__EXERCISE INSTRUCTIONS__. Exactly as they appear below, repeat the lines from the one with "- memory | int" through the one with "only meta information.", and no others.

__GIVEN DATA__.
::::::
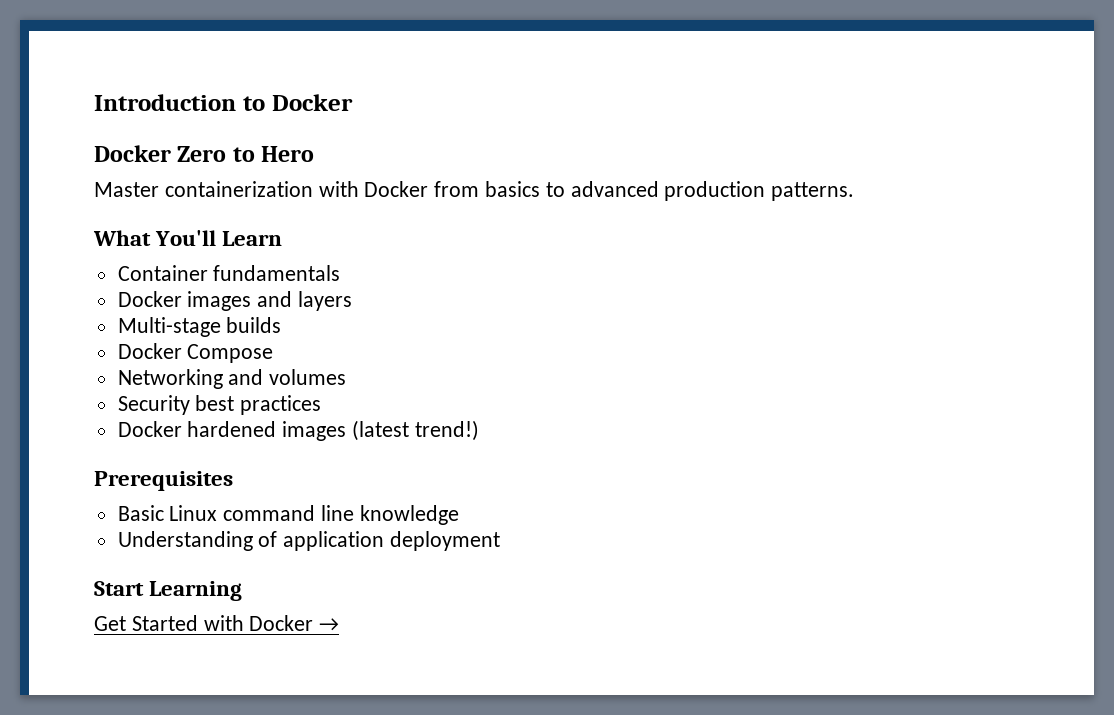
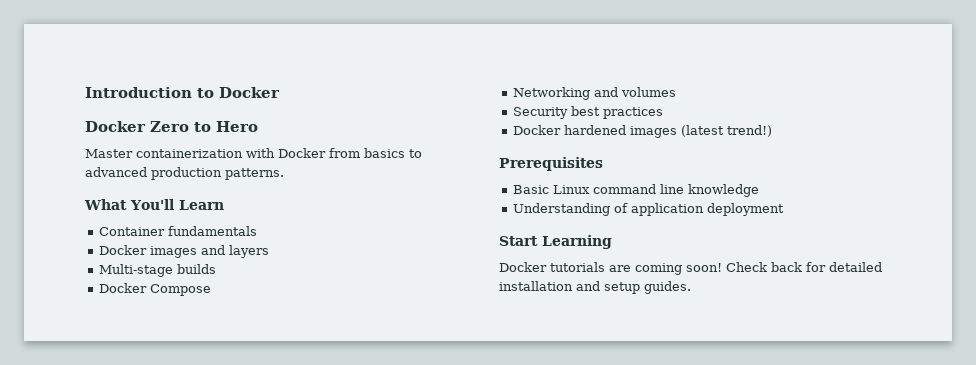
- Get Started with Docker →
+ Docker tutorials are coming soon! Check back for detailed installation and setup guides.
::::::
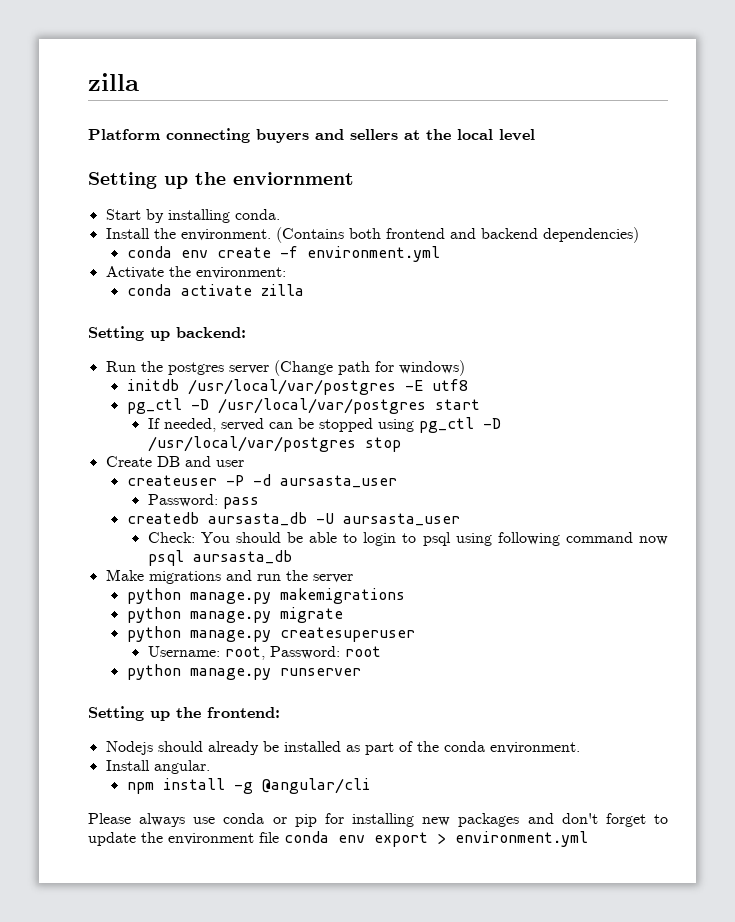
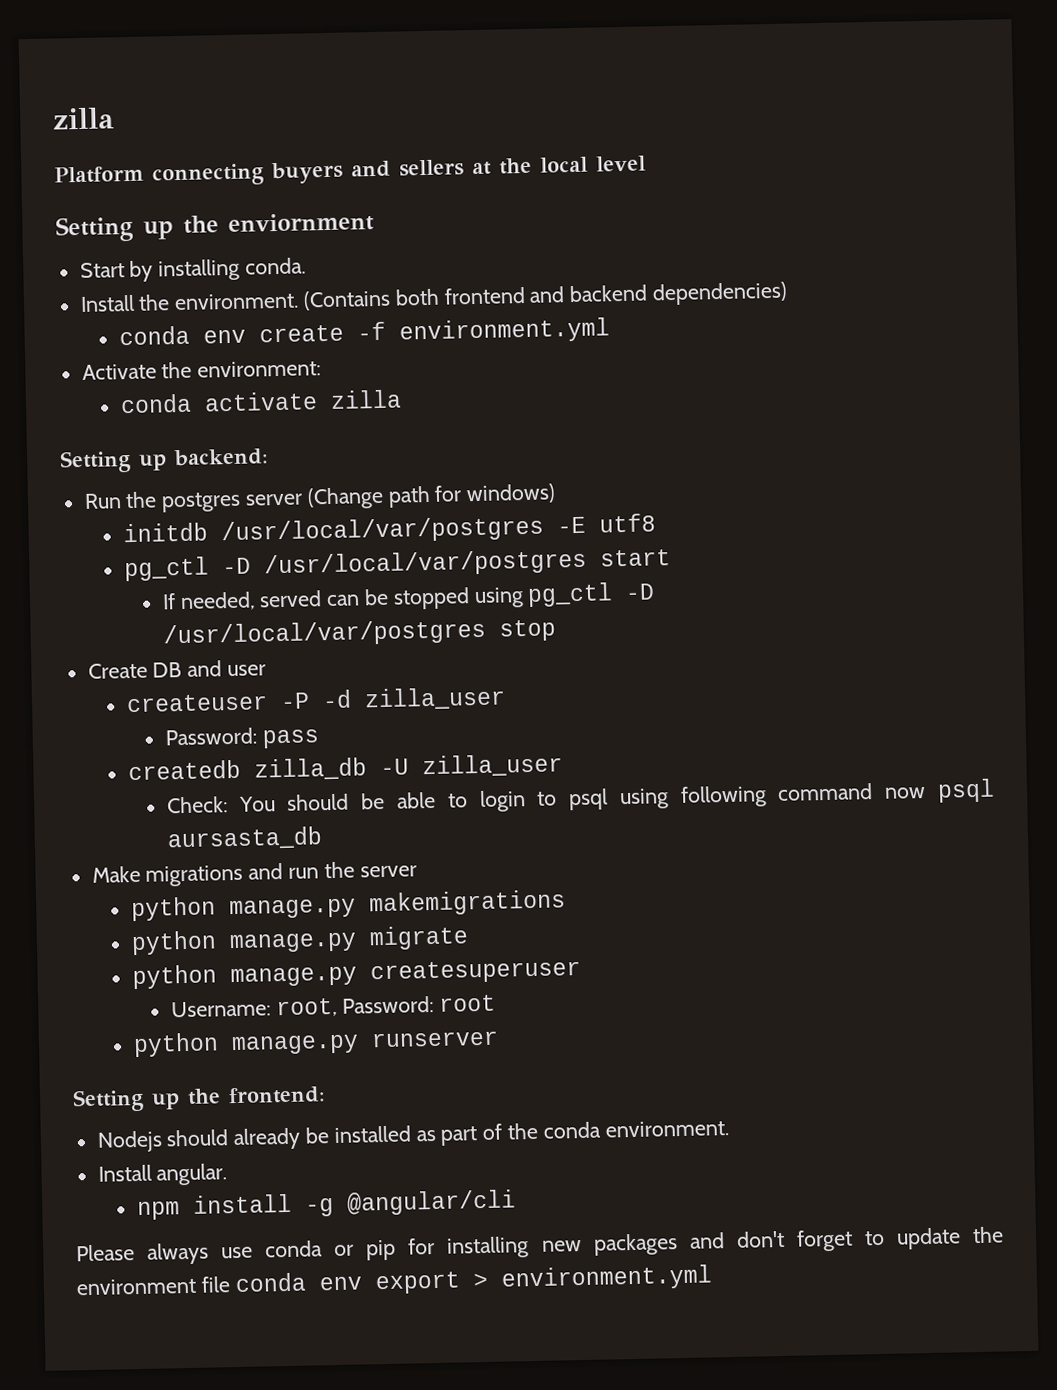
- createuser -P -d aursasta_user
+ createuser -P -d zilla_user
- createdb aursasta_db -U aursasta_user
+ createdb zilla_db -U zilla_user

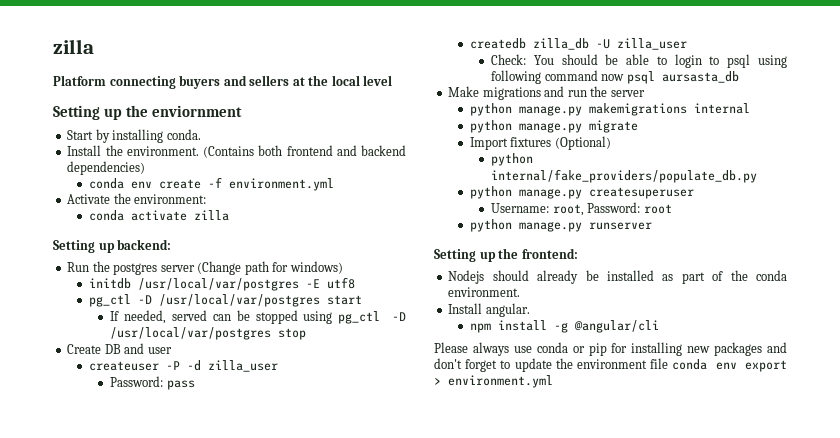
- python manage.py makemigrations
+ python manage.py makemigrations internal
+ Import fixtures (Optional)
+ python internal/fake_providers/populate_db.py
::::::
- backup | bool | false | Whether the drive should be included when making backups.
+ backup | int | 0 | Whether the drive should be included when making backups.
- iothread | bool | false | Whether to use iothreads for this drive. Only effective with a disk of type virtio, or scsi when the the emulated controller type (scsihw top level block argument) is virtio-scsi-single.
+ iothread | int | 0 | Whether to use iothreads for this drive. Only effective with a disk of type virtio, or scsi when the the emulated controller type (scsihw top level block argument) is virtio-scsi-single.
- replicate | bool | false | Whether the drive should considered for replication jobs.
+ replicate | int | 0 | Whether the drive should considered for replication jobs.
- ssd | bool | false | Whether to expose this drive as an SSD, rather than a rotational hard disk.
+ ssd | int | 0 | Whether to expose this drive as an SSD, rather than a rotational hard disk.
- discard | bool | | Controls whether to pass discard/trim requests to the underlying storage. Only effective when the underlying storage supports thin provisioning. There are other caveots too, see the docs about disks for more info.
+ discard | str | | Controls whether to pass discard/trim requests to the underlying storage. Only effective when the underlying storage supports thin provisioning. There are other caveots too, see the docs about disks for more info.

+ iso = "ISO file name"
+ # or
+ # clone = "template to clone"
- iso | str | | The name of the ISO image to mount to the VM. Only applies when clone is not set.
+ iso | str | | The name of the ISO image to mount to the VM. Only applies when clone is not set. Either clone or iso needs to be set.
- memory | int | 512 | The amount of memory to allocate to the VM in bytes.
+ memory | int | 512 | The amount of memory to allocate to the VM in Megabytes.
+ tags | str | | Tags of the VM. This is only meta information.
::::::
__SOLUTION TO THIS EXERCISE__.
- memory | int | 512 | The amount of memory to allocate to the VM in bytes.
+ memory | int | 512 | The amount of memory to allocate to the VM in Megabytes.
+ tags | str | | Tags of the VM. This is only meta information.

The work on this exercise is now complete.